El proyecto se plantea desde una lógica de claridad funcional. Se incorporan sistemas prefabricados como estrategia constructiva que permite reducir tiempos de obra, minimizar interferencias en la vida cotidiana y asegurar un mayor control técnico durante el proceso. La ampliación no se entiende como un volumen añadido de forma arbitraria, sino como una extensión coherente que dialoga con lo existente y reorganiza el conjunto para responder a nuevas rutinas de cuidado, descanso y convivencia.

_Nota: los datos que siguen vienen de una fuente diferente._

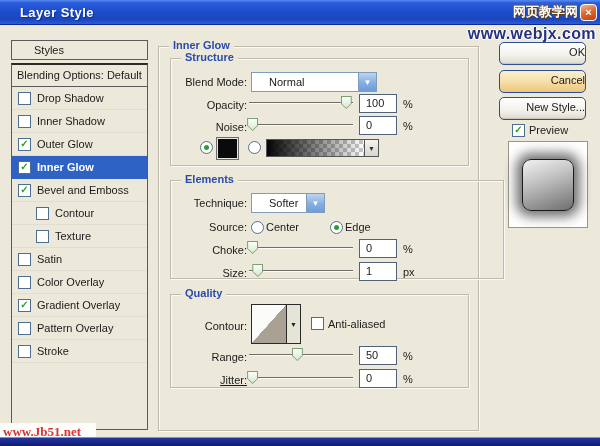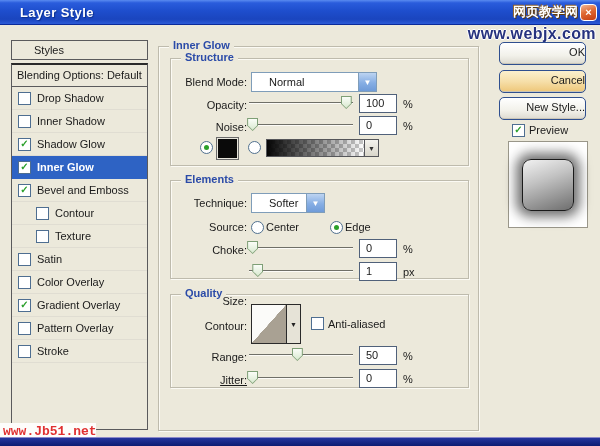"Shadow Glow" span { text: Shadow -> Outer }
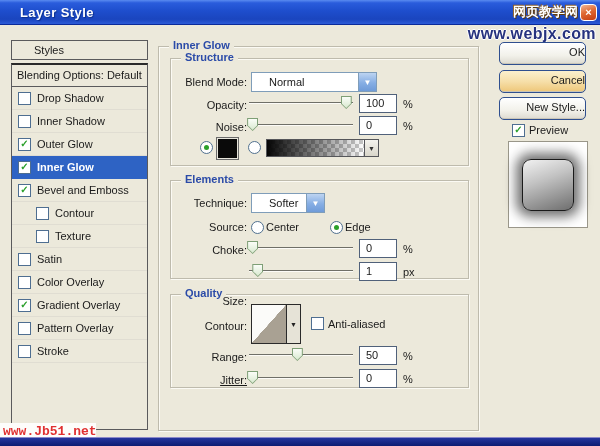"Elements" div.groupbox { padding-left: none -> 35px }
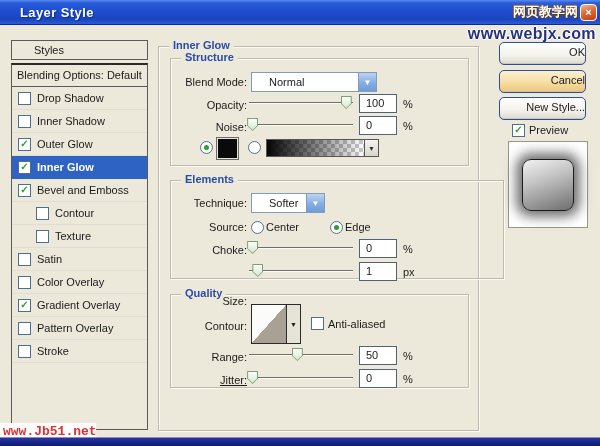"Size:" span.plabel { margin-top: 28px -> none }
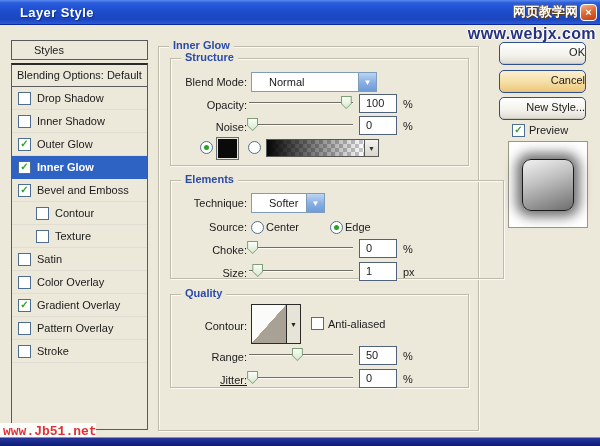"www.Jb51.net" .jb-url { font-family: Liberation Mono, monospace -> Liberation Serif, serif }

La distribución prioriza la accesibilidad universal, recorridos claros y espacios capaces de facilitar la supervisión constante sin invadir la intimidad familiar. Las áreas destinadas al cuidado médico se integran de forma natural a la vivienda, evitando la segregación espacial y favoreciendo una convivencia equilibrada entre lo doméstico y lo asistencial. La iluminación natural y la ventilación cruzada se convierten en elementos fundamentales para garantizar confort ambiental, bienestar y condiciones saludables tanto para la familia como para el personal de enfermería.
Los materiales se seleccionan a partir de criterios de desempeño, durabilidad y mantenimiento, respondiendo a un uso intensivo y continuo del espacio. El lenguaje arquitectónico se mantiene contemporáneo, sobrio y legible, evitando gestos formales innecesarios y priorizando la lectura honesta de la estructura, los sistemas y los acabados. La relación entre interior y exterior se refuerza mediante aperturas controladas, visuales largas y espacios de transición que permiten una mayor conexión con el entorno inmediato.
La ampliación no busca protagonismo ni contraste forzado. Su valor reside en la capacidad de adaptarse a una condición específica, resolverla con precisión técnica y acompañar los procesos cotidianos de habitar, cuidado y crecimiento familiar. La arquitectura actúa como soporte silencioso, capaz de ordenar la complejidad sin imponer discursos, ofreciendo un entorno funcional, inclusivo y saludable que evoluciona junto con quienes lo habitan.